### What is expected
Reproduce the listing below from the line with "total: 5760.05 -> 3525.00" to the line with "Ghayr 500 mg", both lines included, character for character, minus any pictures.

### Available data
- Opening Delimiter -

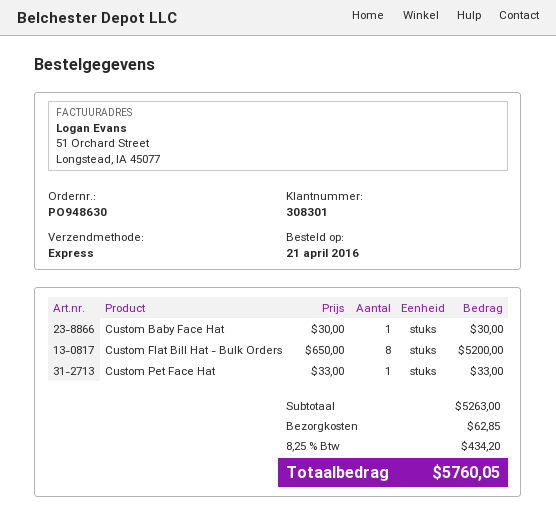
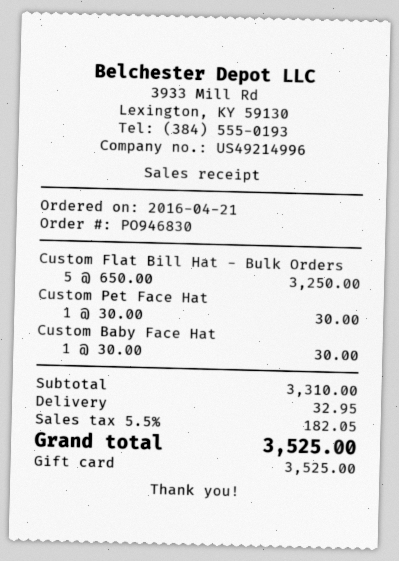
order number: PO948630 -> PO946830
Custom Flat Bill Hat - Bulk Orders: 8 x 650.00 = 5200.00 -> 5 x 650.00 = 3250.00
Custom Pet Face Hat: 1 x 33.00 = 33.00 -> 1 x 30.00 = 30.00
subtotal: 5263.00 -> 3310.00
shipping: 62.85 -> 32.95
tax: 8.25% = 434.20 -> 5.5% = 182.05
total: 5760.05 -> 3525.00

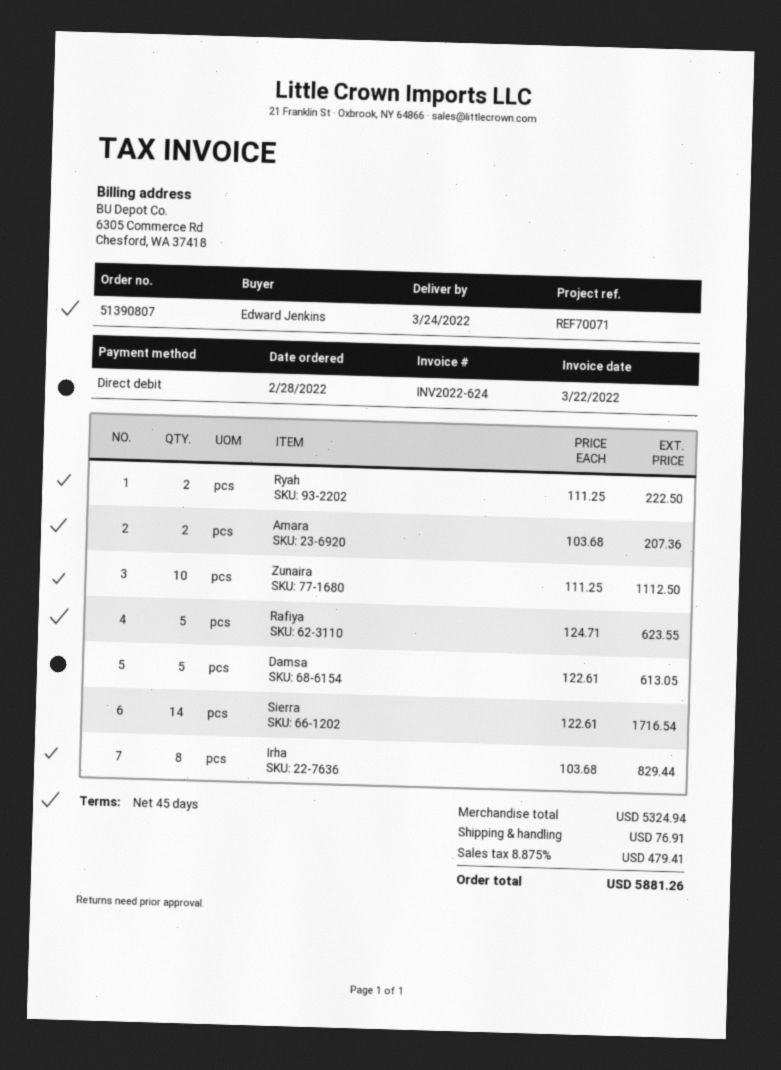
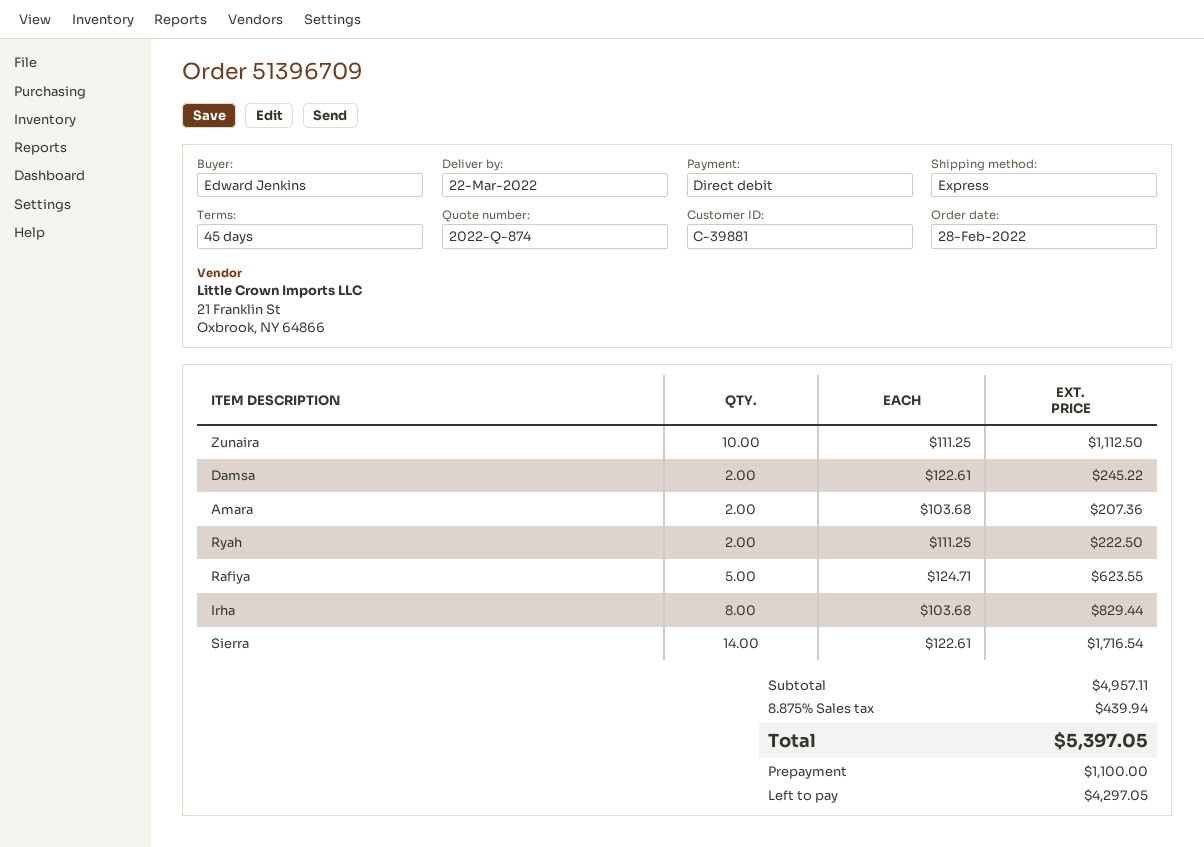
order number: 51390807 -> 51396709
delivery date: 2022-03-24 -> 2022-03-22
Damsa: 5 x 122.61 = 613.05 -> 2 x 122.61 = 245.22
subtotal: 5324.94 -> 4957.11
shipping: 76.91 -> none
tax: 8.875% = 479.41 -> 8.875% = 439.94
total: 5881.26 -> 5397.05

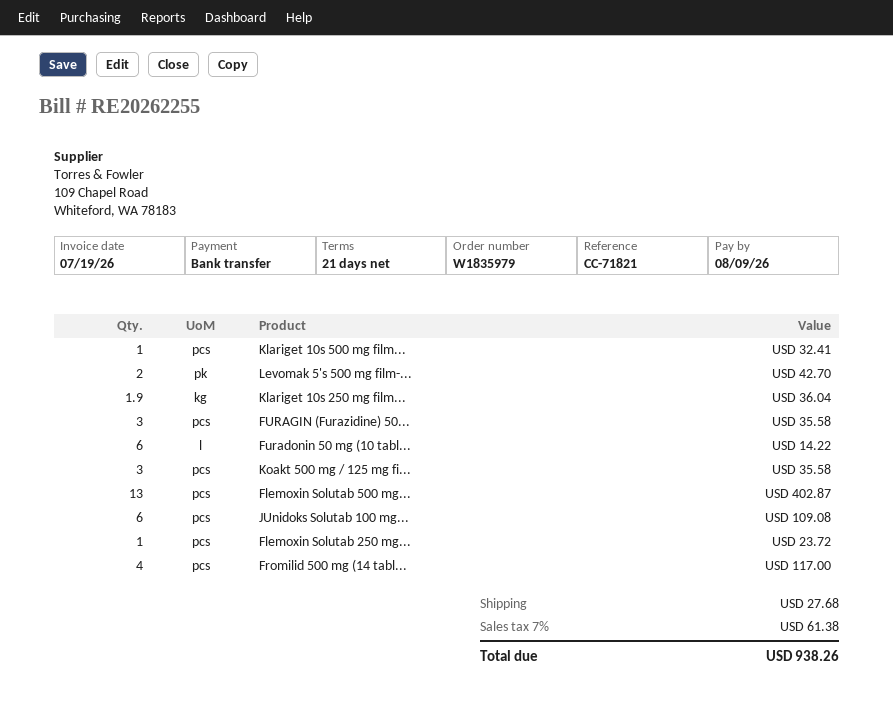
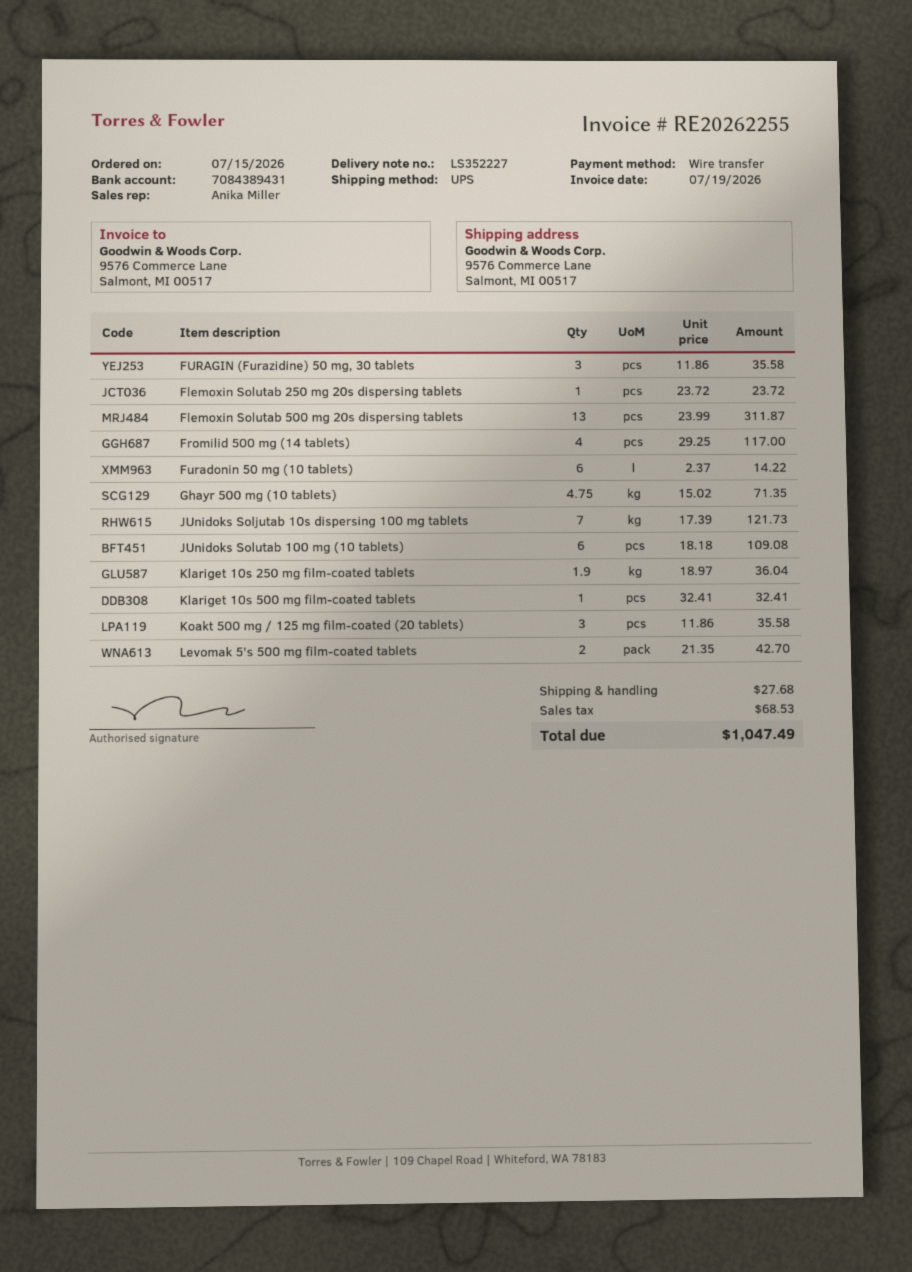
Flemoxin Solutab 500 mg...: 13 for 402.87 -> 13 for 311.87
Ghayr 500 mg (10 tablets): none -> 4.75 for 71.35
JUnidoks Soljutab 10s dispersing 100 mg tablets: none -> 7 for 121.73
tax: 61.38 -> 68.53
total: 938.26 -> 1047.49

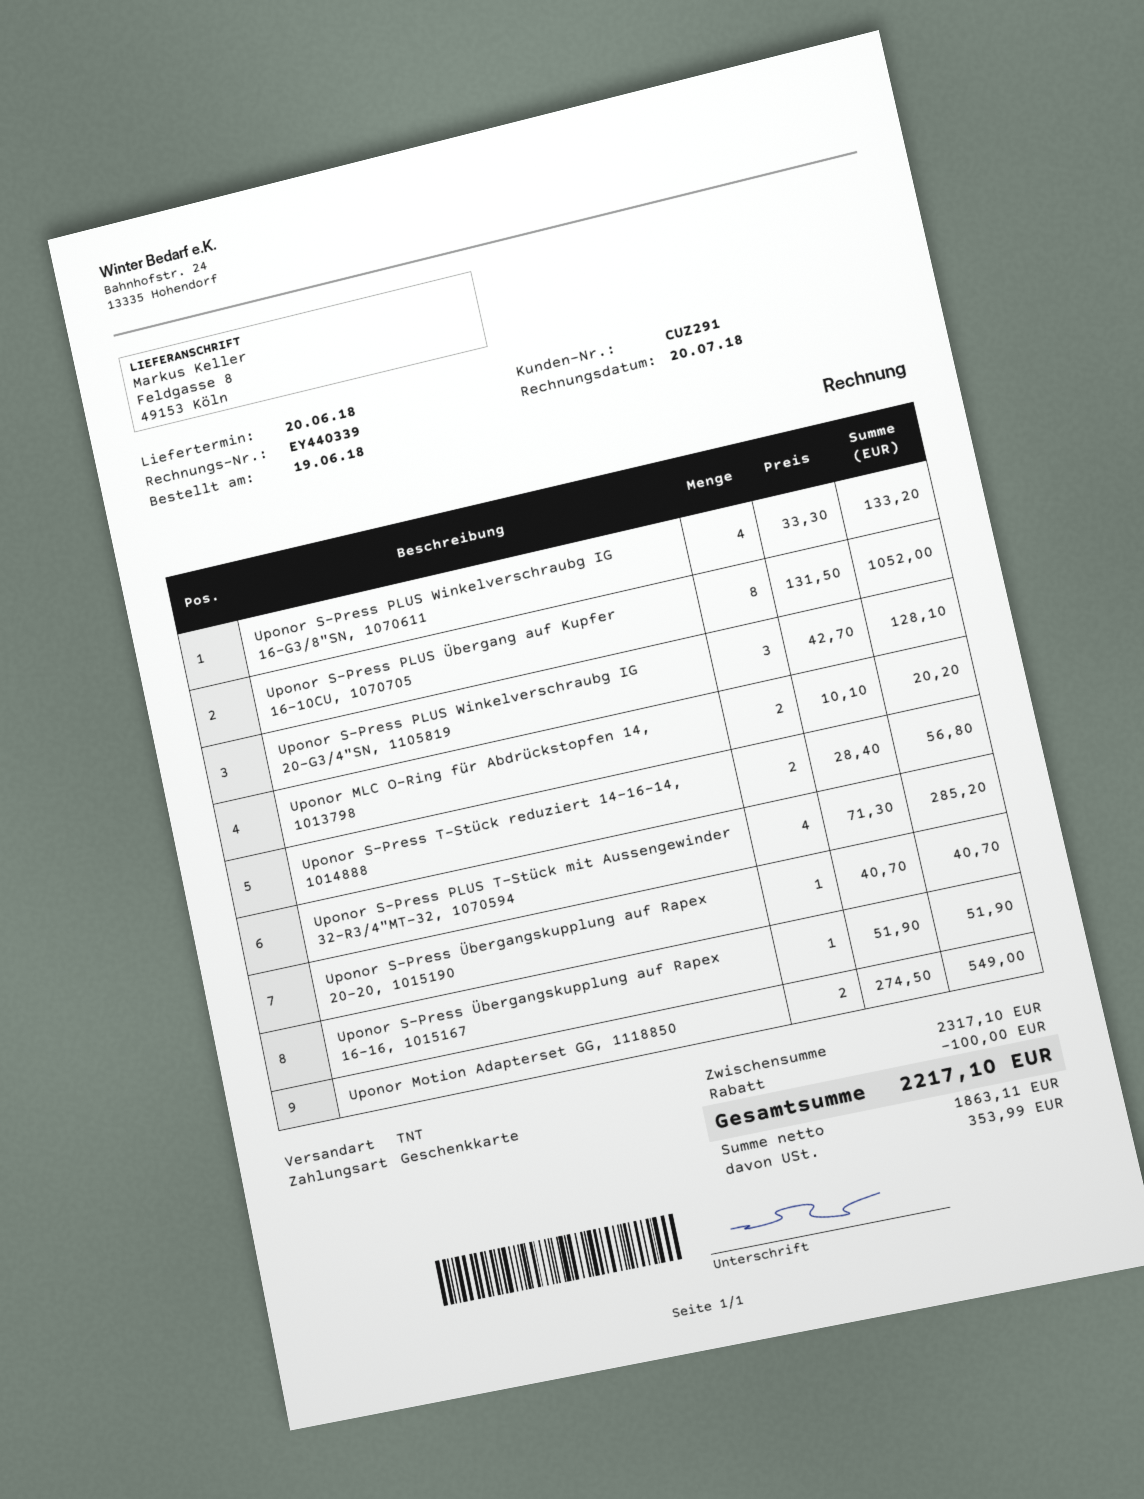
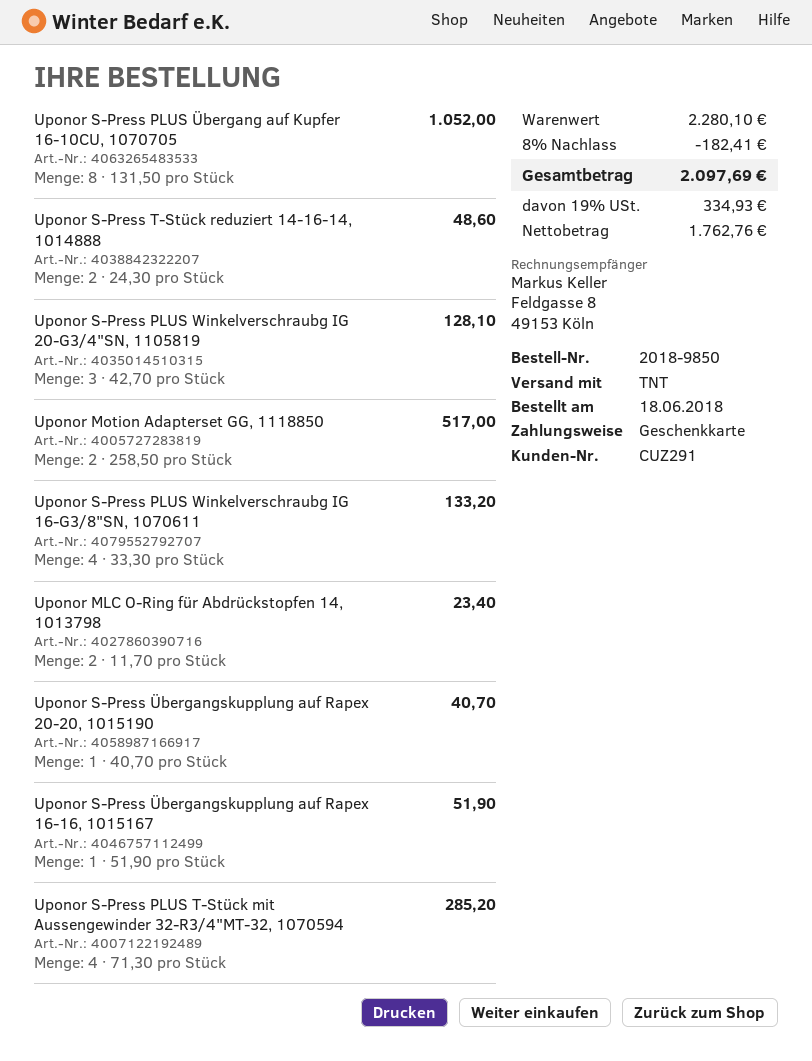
order date: 2018-06-19 -> 2018-06-18
Uponor MLC O-Ring für Abdrückstopfen 14, 1013798: 2 x 10.10 = 20.20 -> 2 x 11.70 = 23.40
Uponor S-Press T-Stück reduziert 14-16-14, 1014888: 2 x 28.40 = 56.80 -> 2 x 24.30 = 48.60
Uponor Motion Adapterset GG, 1118850: 2 x 274.50 = 549.00 -> 2 x 258.50 = 517.00
subtotal: 2317.10 -> 2280.10
discount: 100.00 -> 182.41
net: 1863.11 -> 1762.76
tax: 353.99 -> 334.93
total: 2217.10 -> 2097.69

- Closing Delimiter -

### Finished task
total: 5760.05 -> 3525.00

order number: 51390807 -> 51396709
delivery date: 2022-03-24 -> 2022-03-22
Damsa: 5 x 122.61 = 613.05 -> 2 x 122.61 = 245.22
subtotal: 5324.94 -> 4957.11
shipping: 76.91 -> none
tax: 8.875% = 479.41 -> 8.875% = 439.94
total: 5881.26 -> 5397.05

Flemoxin Solutab 500 mg...: 13 for 402.87 -> 13 for 311.87
Ghayr 500 mg (10 tablets): none -> 4.75 for 71.35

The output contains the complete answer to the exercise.